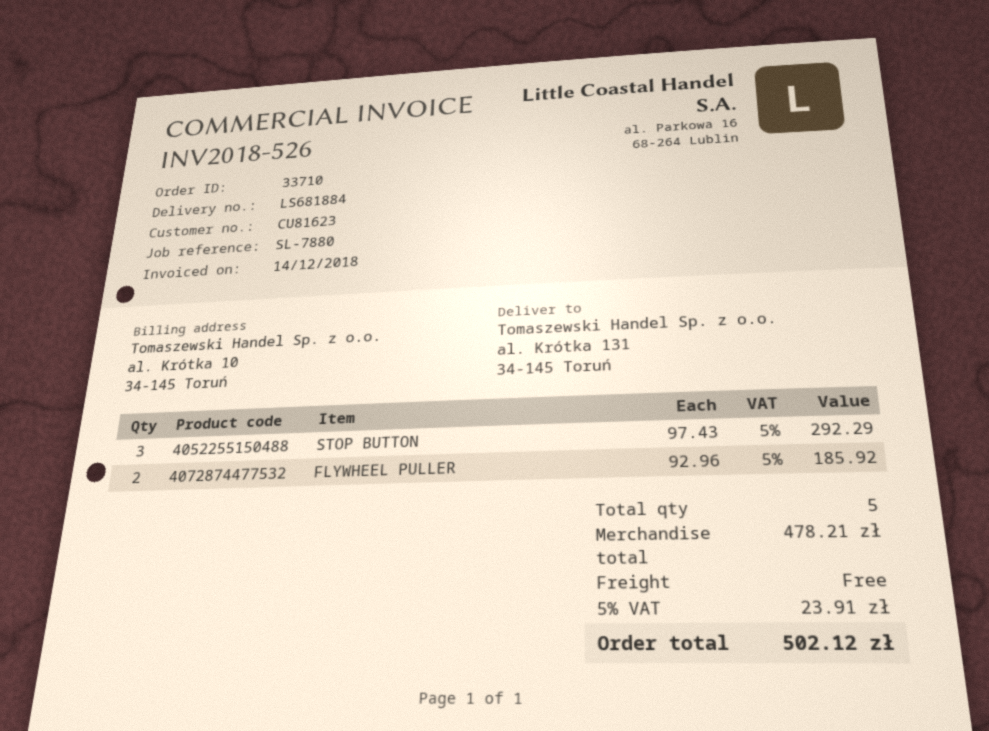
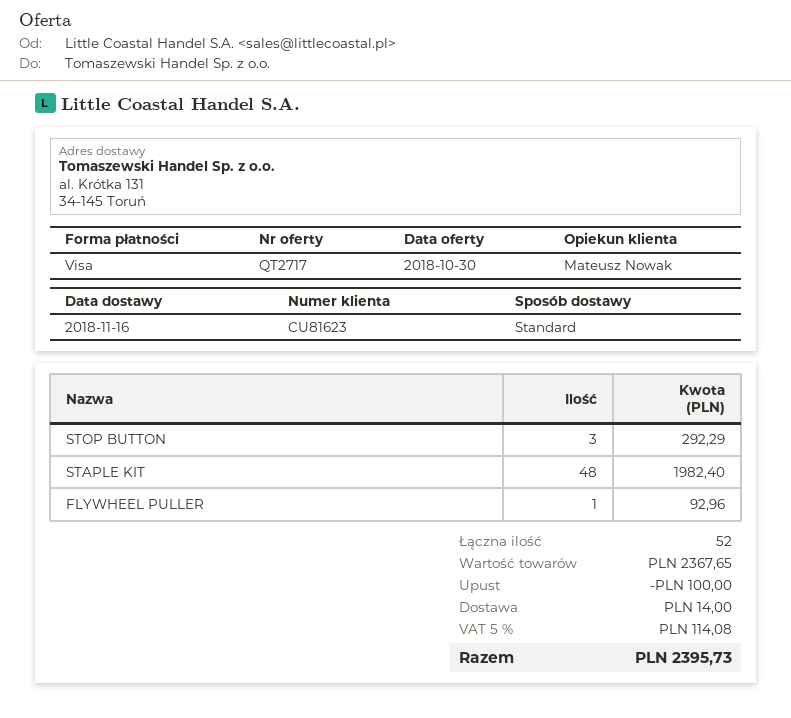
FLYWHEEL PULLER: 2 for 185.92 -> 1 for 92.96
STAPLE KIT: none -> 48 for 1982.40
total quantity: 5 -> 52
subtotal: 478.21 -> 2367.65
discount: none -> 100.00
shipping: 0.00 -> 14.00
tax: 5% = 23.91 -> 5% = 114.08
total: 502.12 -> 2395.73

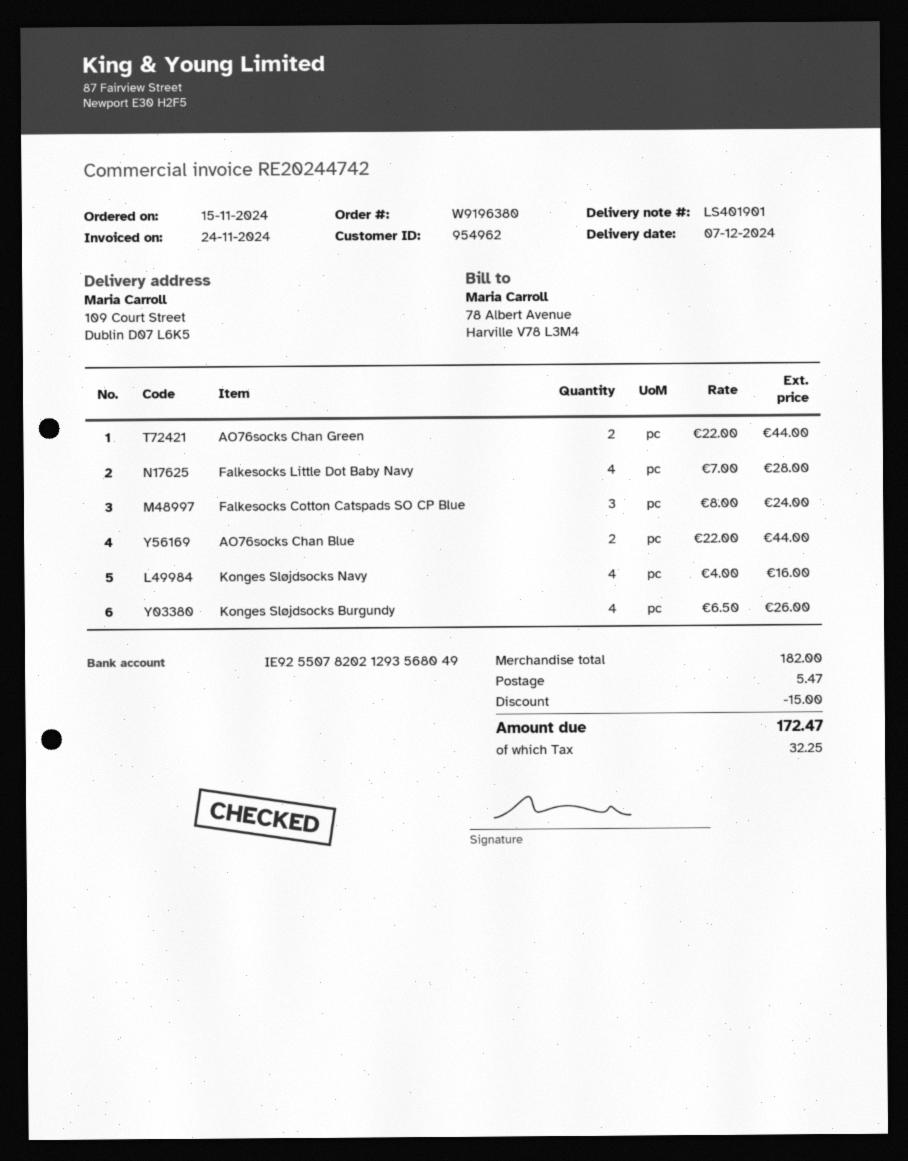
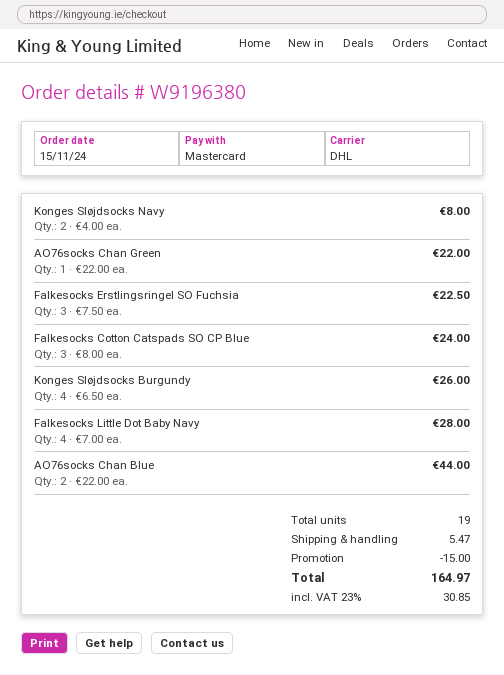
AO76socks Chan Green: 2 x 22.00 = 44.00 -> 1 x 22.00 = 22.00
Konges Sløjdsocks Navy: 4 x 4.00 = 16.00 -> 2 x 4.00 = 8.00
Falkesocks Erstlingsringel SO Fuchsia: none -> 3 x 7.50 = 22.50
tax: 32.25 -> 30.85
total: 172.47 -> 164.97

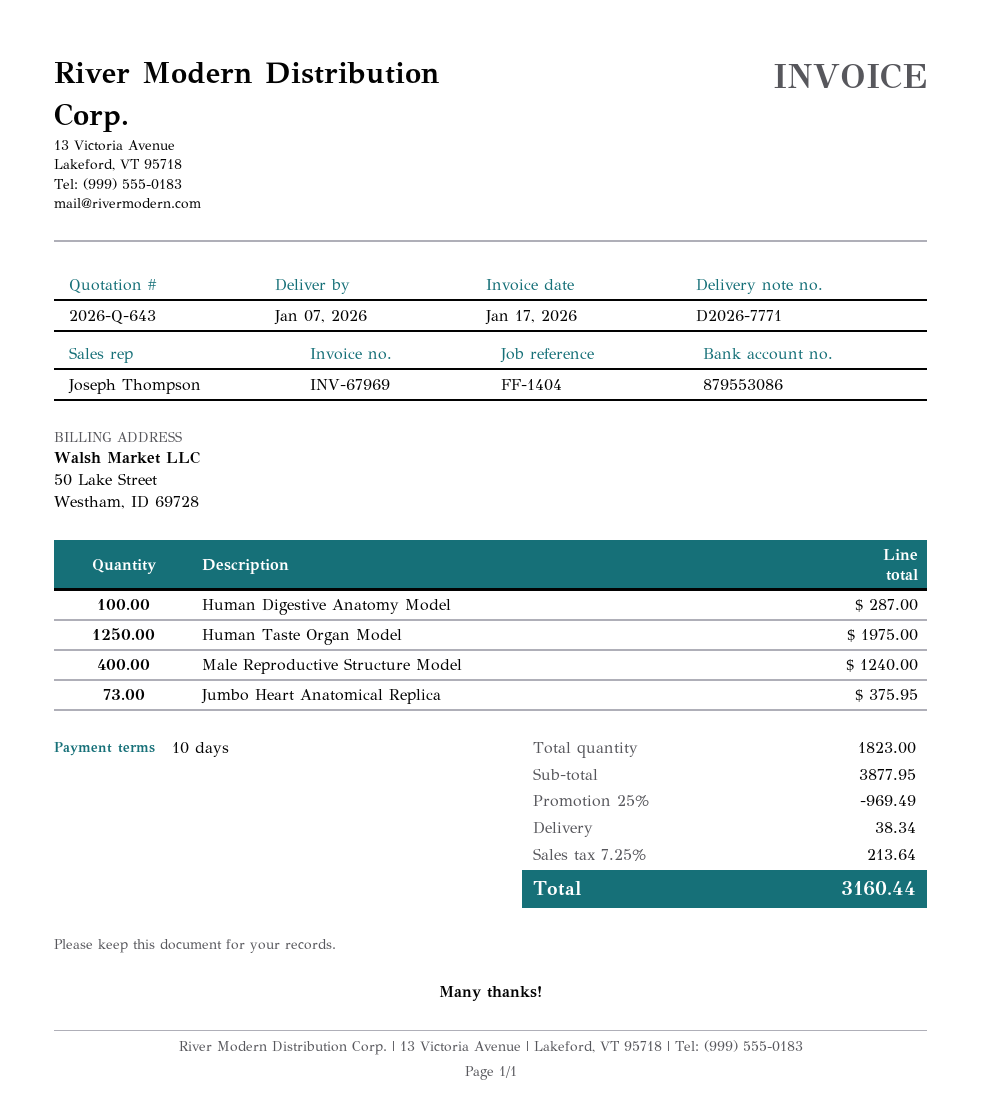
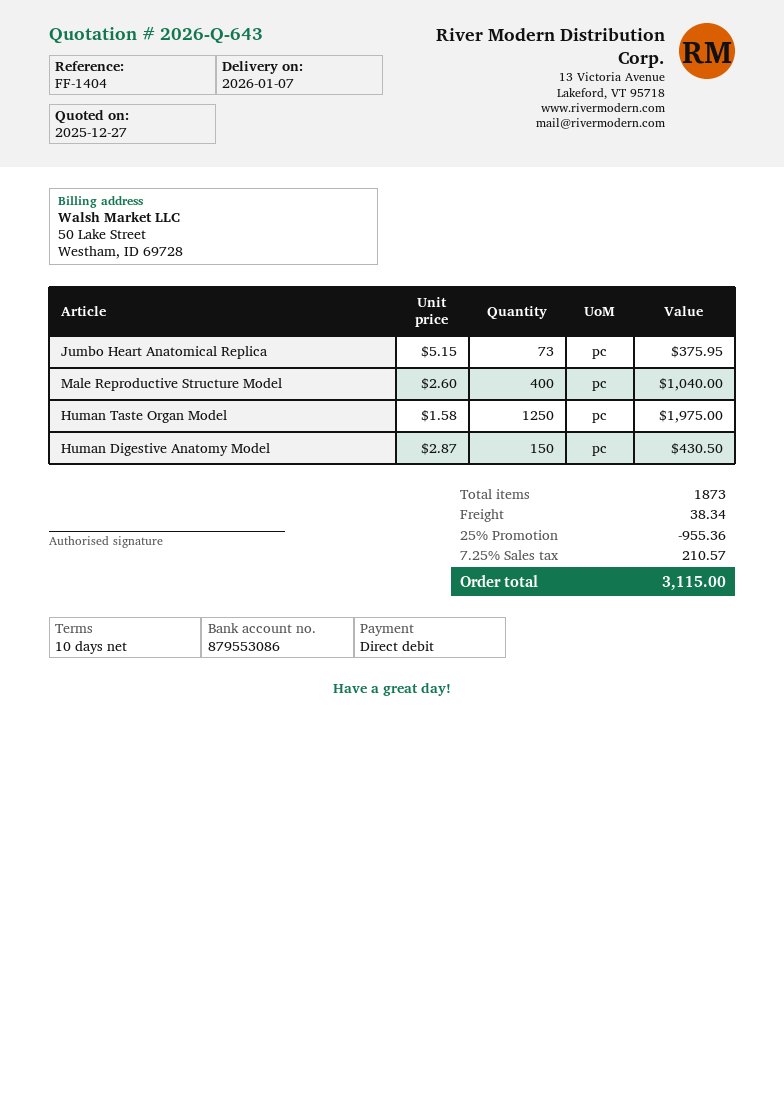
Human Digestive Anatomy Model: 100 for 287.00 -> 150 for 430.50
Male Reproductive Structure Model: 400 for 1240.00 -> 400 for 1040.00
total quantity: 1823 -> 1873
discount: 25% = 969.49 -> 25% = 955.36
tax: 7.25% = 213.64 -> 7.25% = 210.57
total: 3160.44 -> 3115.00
####
WHAT THIS TASK INVOLVES ▸
Return, from the data above, each line in which the string "none" appears.

SOLVED PROBLEM ▸
STAPLE KIT: none -> 48 for 1982.40
discount: none -> 100.00
Falkesocks Erstlingsringel SO Fuchsia: none -> 3 x 7.50 = 22.50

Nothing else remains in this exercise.